The latest figures should reinforce confidence that the U.S. economy is on the verge of achieving a rare “soft landing,” whereby high interest rates, engineered by the Fed, tame inflation without tipping the economy into a recession.

Helping to boost last quarter’s expansion was consumer spending, the heart of the U.S. economy. It rose at a 2.3% annual rate in the April-June quarter, up from a 1.5% pace in the January-March period. Spending on goods, such as cars and appliances, increased at a 2.5% rate after falling at a 2.3% pace in the first three months of the year.

Business investment was up last quarter, led by a 11.6% annual increase in equipment investment. Growth also picked up because businesses increased their inventories. On the other hand, a surge in imports, which are subtracted from GDP, shaved about 0.9 percentage point from the April-June growth.

Despite last quarter’s uptick, the U.S. economy, the world’s largest, has cooled in the face of the highest borrowing rates in decades. From mid-2022 through 2023, annualized GDP growth had topped 2% for six straight quarters. In last year’s final two quarters, GDP expanded by robust rates of 4.9% and 3.4%.

Fed officials have made clear that with inflation edging toward their 2% target level, they’re prepared to start cutting interest rates soon, something they’re widely expected to do in September.

“This is a perfect report for the Fed,” Olu Sonola, head of economic research at Fitch Ratings, said of Thursday’s GDP numbers. “Growth during the first half of the year is not too hot, inflation continues to cool, and the elusive soft-landing scenario looks within reach.”

The state of the economy has seized Americans’ attention as the presidential campaign has intensified.
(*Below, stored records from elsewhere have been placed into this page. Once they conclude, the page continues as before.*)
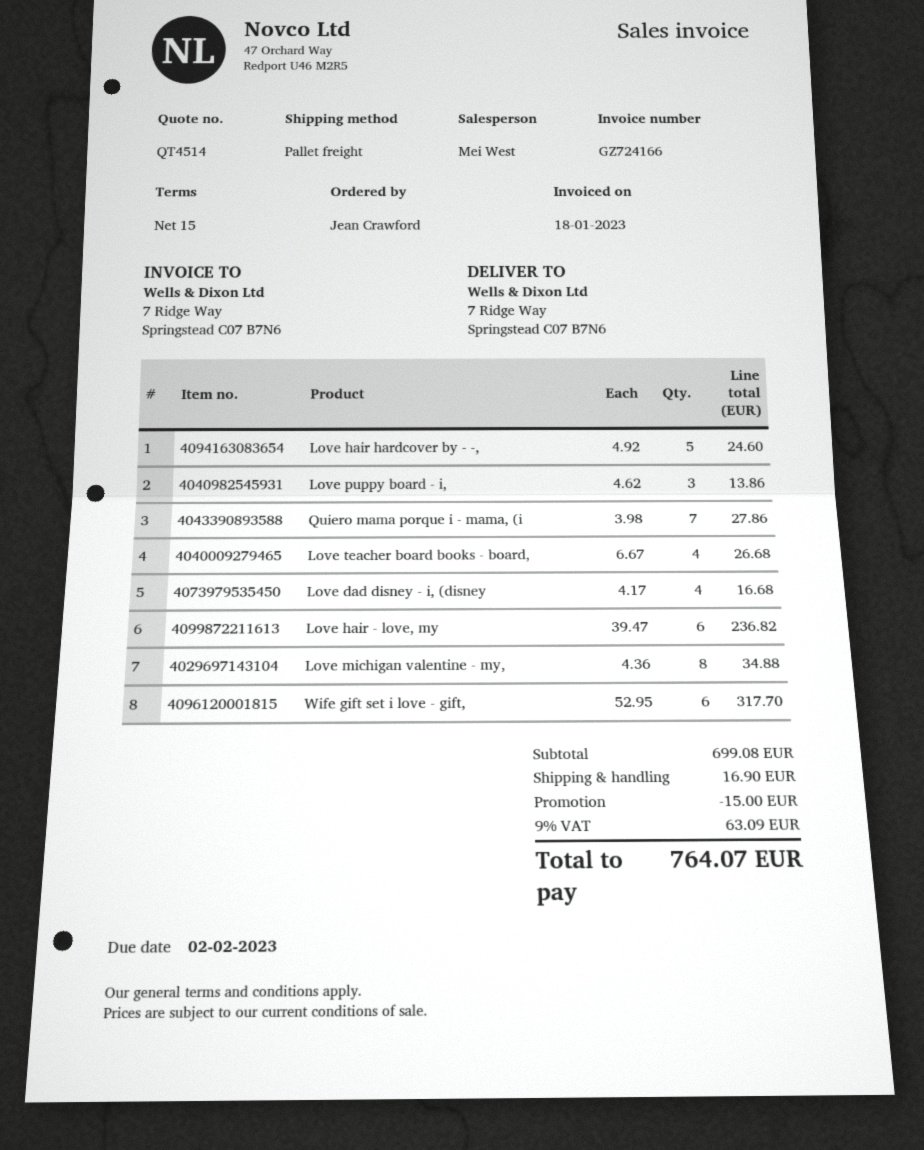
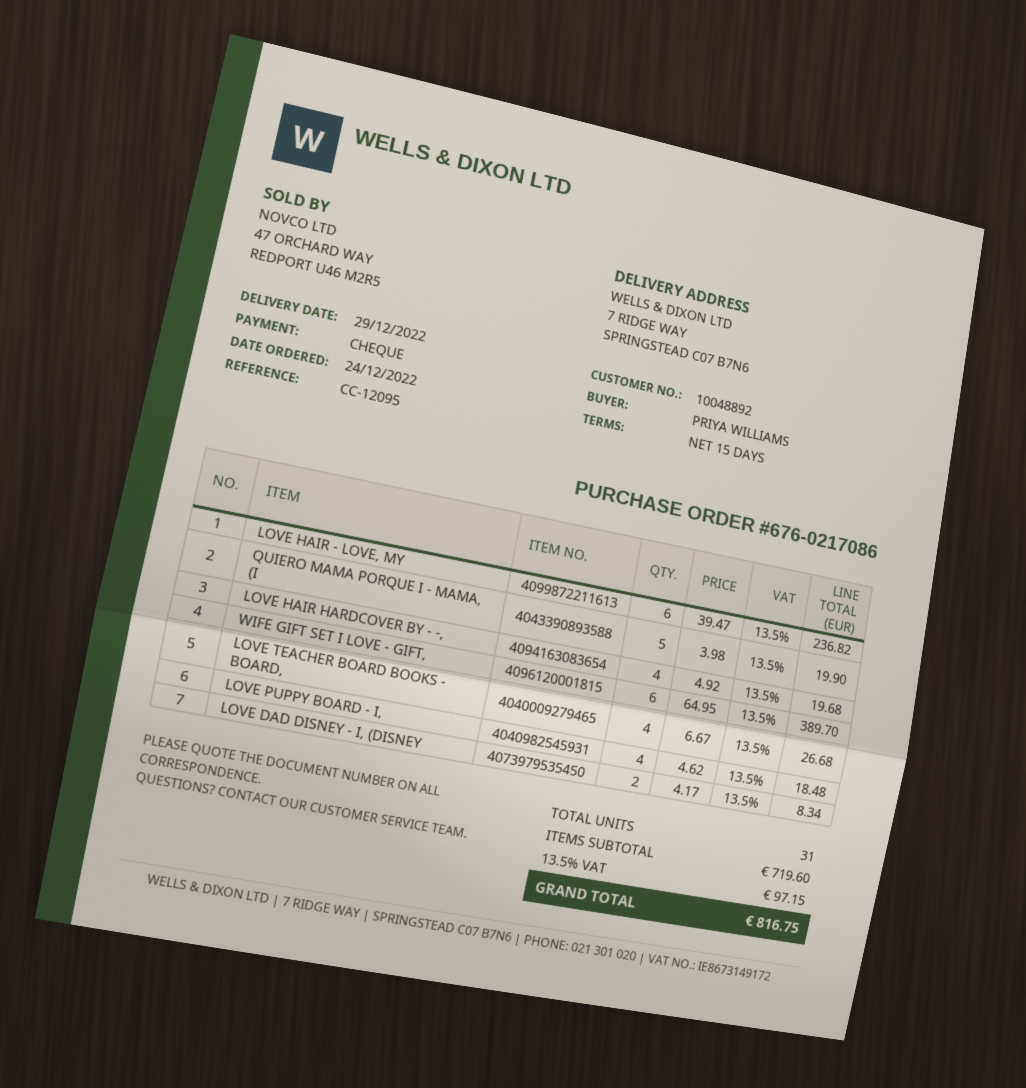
ordered by: Jean Crawford -> PRIYA WILLIAMS
Love hair hardcover by - -,: 5 x 4.92 = 24.60 -> 4 x 4.92 = 19.68
Love puppy board - i,: 3 x 4.62 = 13.86 -> 4 x 4.62 = 18.48
Quiero mama porque i - mama, (i: 7 x 3.98 = 27.86 -> 5 x 3.98 = 19.90
Love dad disney - i, (disney: 4 x 4.17 = 16.68 -> 2 x 4.17 = 8.34
Love michigan valentine - my,: 8 x 4.36 = 34.88 -> none
Wife gift set i love - gift,: 6 x 52.95 = 317.70 -> 6 x 64.95 = 389.70
subtotal: 699.08 -> 719.60
discount: 15.00 -> none
shipping: 16.90 -> none
tax: 9% = 63.09 -> 13.5% = 97.15
total: 764.07 -> 816.75

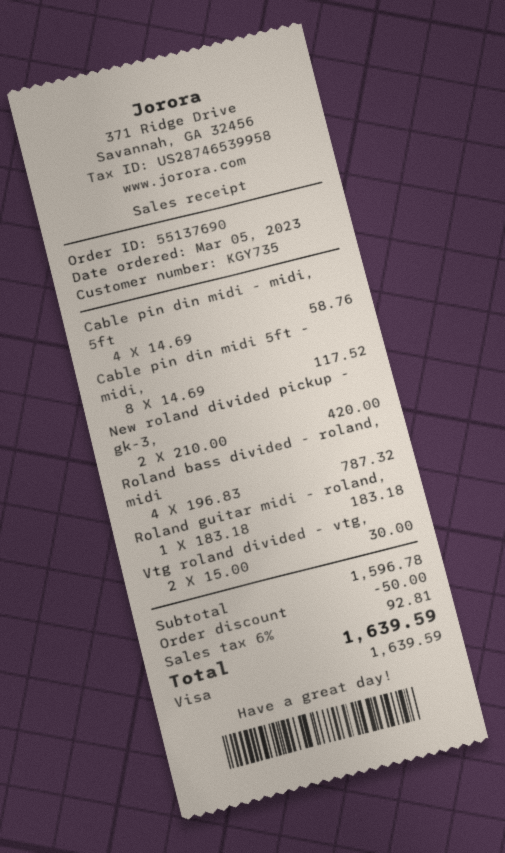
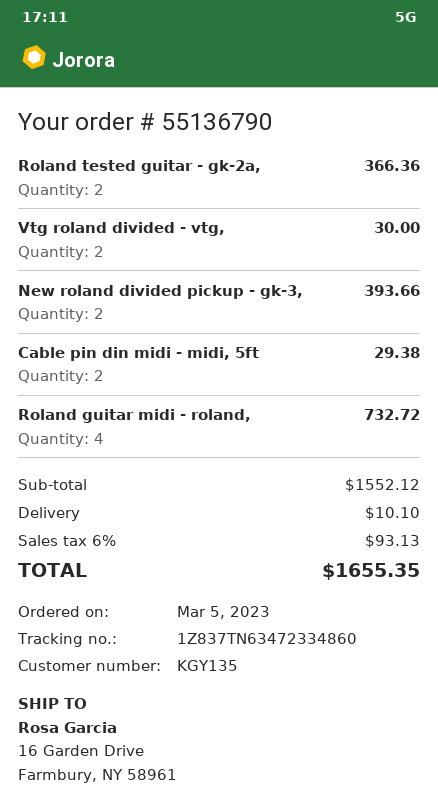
order number: 55137690 -> 55136790
customer number: KGY735 -> KGY135
Cable pin din midi - midi, 5ft: 4 for 58.76 -> 2 for 29.38
Cable pin din midi 5ft - midi,: 8 for 117.52 -> none
New roland divided pickup - gk-3,: 2 for 420.00 -> 2 for 393.66
Roland bass divided - roland, midi: 4 for 787.32 -> none
Roland guitar midi - roland,: 1 for 183.18 -> 4 for 732.72
Roland tested guitar - gk-2a,: none -> 2 for 366.36
subtotal: 1596.78 -> 1552.12
discount: 50.00 -> none
shipping: none -> 10.10
tax: 6% = 92.81 -> 6% = 93.13
total: 1639.59 -> 1655.35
Though inflation has slowed sharply, to 3% from 9.1% in 2022, prices remain well above their pre-pandemic levels.

This year’s economic slowdown reflects, in large part, the much higher borrowing rates for home and auto loans, credit cards and many business loans resulting from the Fed’s aggressive series of interest rate hikes.
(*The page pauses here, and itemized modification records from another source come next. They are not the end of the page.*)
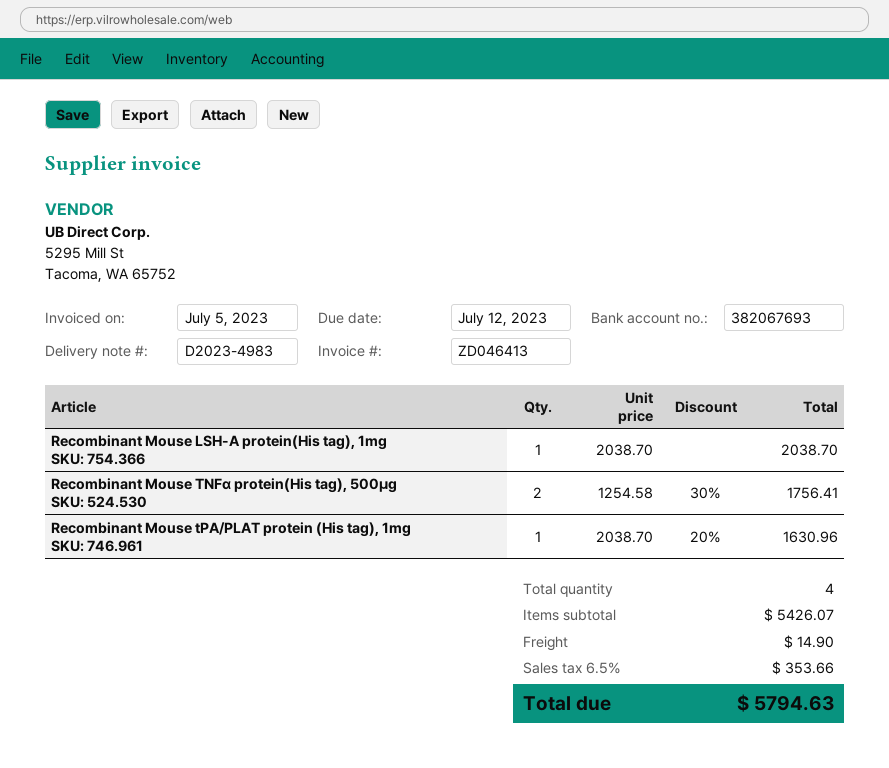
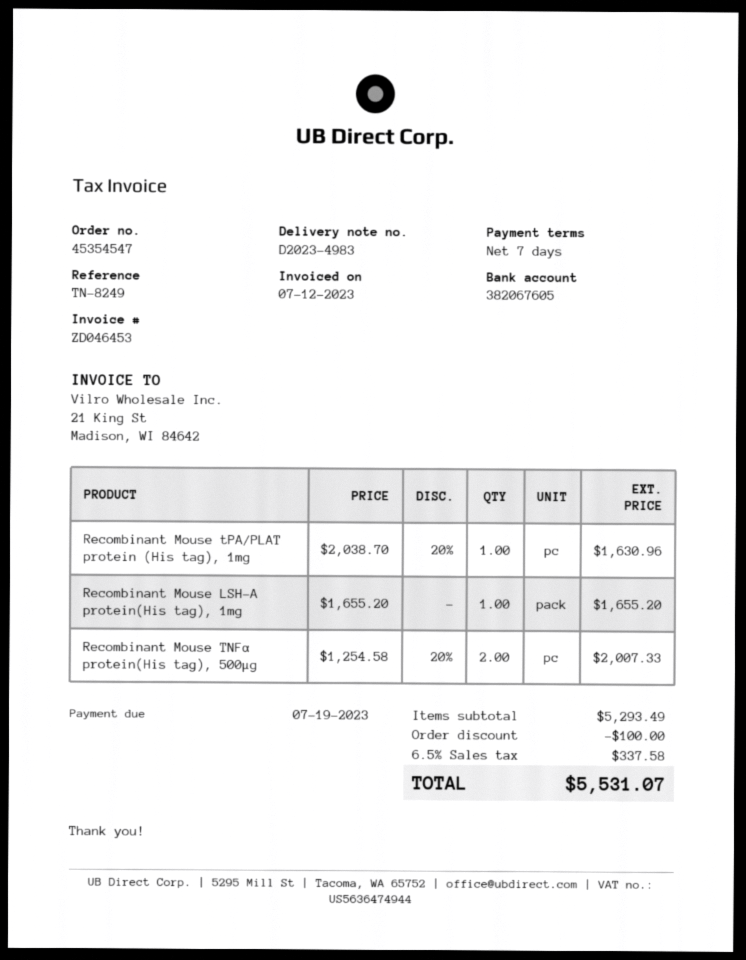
invoice number: ZD046413 -> ZD046453
invoice date: 2023-07-05 -> 2023-07-12
due date: 2023-07-12 -> 2023-07-19
bank account: 382067693 -> 382067605
Recombinant Mouse LSH-A protein(His tag), 1mg: 1 x 2038.70 = 2038.70 -> 1 x 1655.20 = 1655.20
Recombinant Mouse TNFα protein(His tag), 500μg: 2 x 1254.58 - 30% = 1756.41 -> 2 x 1254.58 - 20% = 2007.33
subtotal: 5426.07 -> 5293.49
discount: none -> 100.00
shipping: 14.90 -> none
tax: 6.5% = 353.66 -> 6.5% = 337.58
total: 5794.63 -> 5531.07

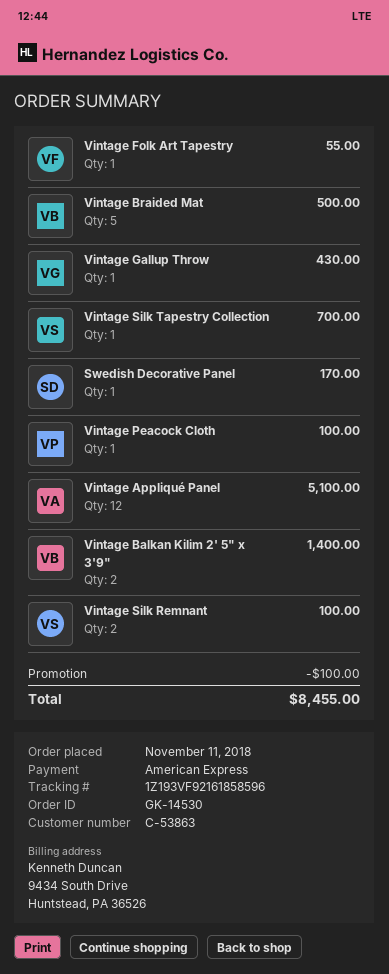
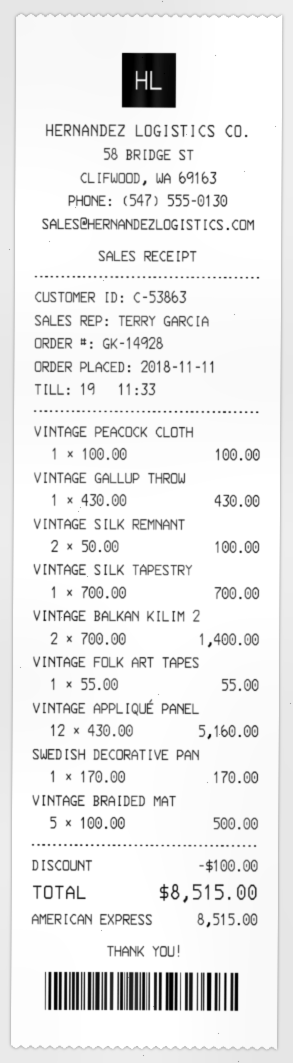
order number: GK-14530 -> GK-14928
Vintage Appliqué Panel: 12 for 5100.00 -> 12 for 5160.00
total: 8455.00 -> 8515.00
The Fed’s rate hikes — 11 of them in 2022 and 2023 — were a response to the flare-up in inflation that began in the spring of 2021 as the economy rebounded with unexpected speed from the COVID-19 recession, causing severe supply shortages. Russia’s invasion of Ukraine in February 2022 made things worse by inflating prices for the energy and grains the world depends on. Prices spiked across the country and the world.
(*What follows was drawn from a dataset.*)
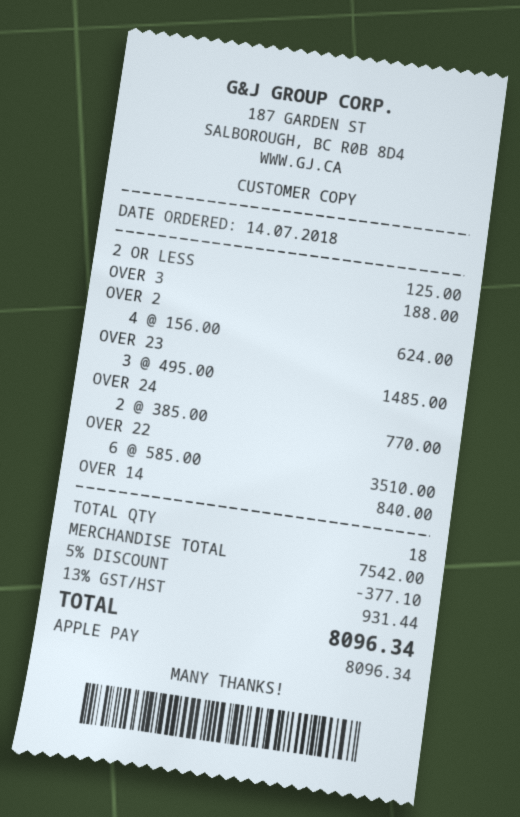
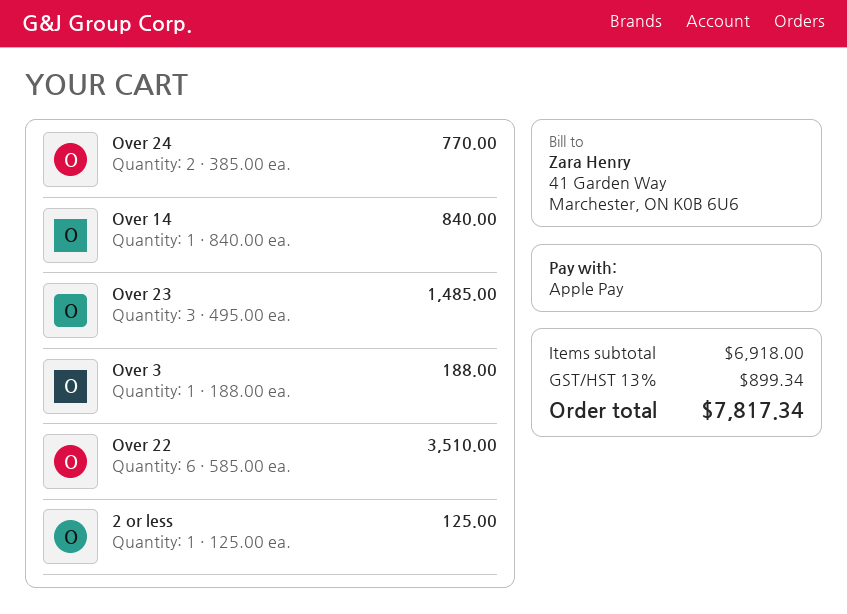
OVER 2: 4 x 156.00 = 624.00 -> none
subtotal: 7542.00 -> 6918.00
discount: 5% = 377.10 -> none
tax: 13% = 931.44 -> 13% = 899.34
total: 8096.34 -> 7817.34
Economists had long predicted that the higher borrowing costs would tip the United States into recession. Yet the economy kept chugging along. Consumers, whose spending accounts for roughly 70% of GDP, kept buying things, emboldened by a strong job market and savings they had built up during the COVID-19 lockdowns.

The slowdown at the start of this year was caused largely by two factors, each of which can vary sharply from quarter to quarter: A surge in imports and a drop in business inventories. Neither trend revealed much about the economy’s underlying health.